[Structured diff data]
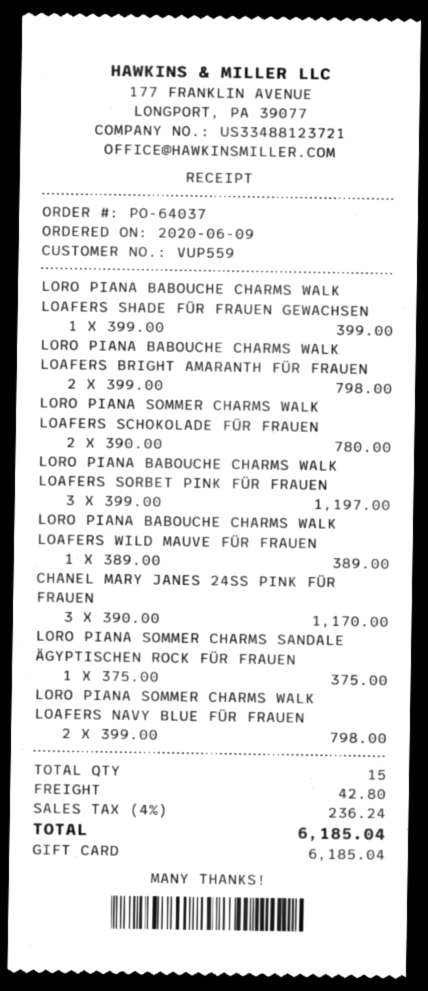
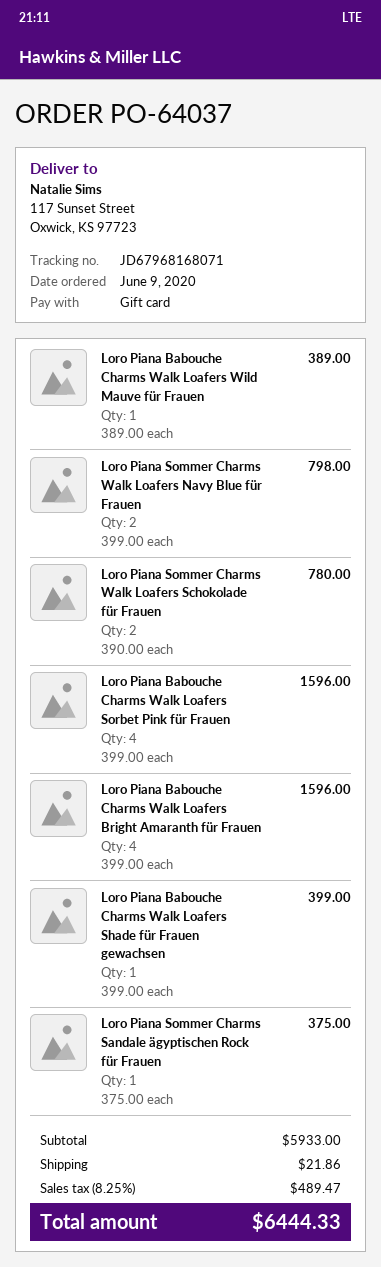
LORO PIANA BABOUCHE CHARMS WALK LOAFERS BRIGHT AMARANTH FÜR FRAUEN: 2 x 399.00 = 798.00 -> 4 x 399.00 = 1596.00
LORO PIANA BABOUCHE CHARMS WALK LOAFERS SORBET PINK FÜR FRAUEN: 3 x 399.00 = 1197.00 -> 4 x 399.00 = 1596.00
CHANEL MARY JANES 24SS PINK FÜR FRAUEN: 3 x 390.00 = 1170.00 -> none
shipping: 42.80 -> 21.86
tax: 4% = 236.24 -> 8.25% = 489.47
total: 6185.04 -> 6444.33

## EXERCISE DETAILS
Your copy should match the records word for word, with the pictures removed.

## RESPONSE
LORO PIANA BABOUCHE CHARMS WALK LOAFERS BRIGHT AMARANTH FÜR FRAUEN: 2 x 399.00 = 798.00 -> 4 x 399.00 = 1596.00
LORO PIANA BABOUCHE CHARMS WALK LOAFERS SORBET PINK FÜR FRAUEN: 3 x 399.00 = 1197.00 -> 4 x 399.00 = 1596.00
CHANEL MARY JANES 24SS PINK FÜR FRAUEN: 3 x 390.00 = 1170.00 -> none
shipping: 42.80 -> 21.86
tax: 4% = 236.24 -> 8.25% = 489.47
total: 6185.04 -> 6444.33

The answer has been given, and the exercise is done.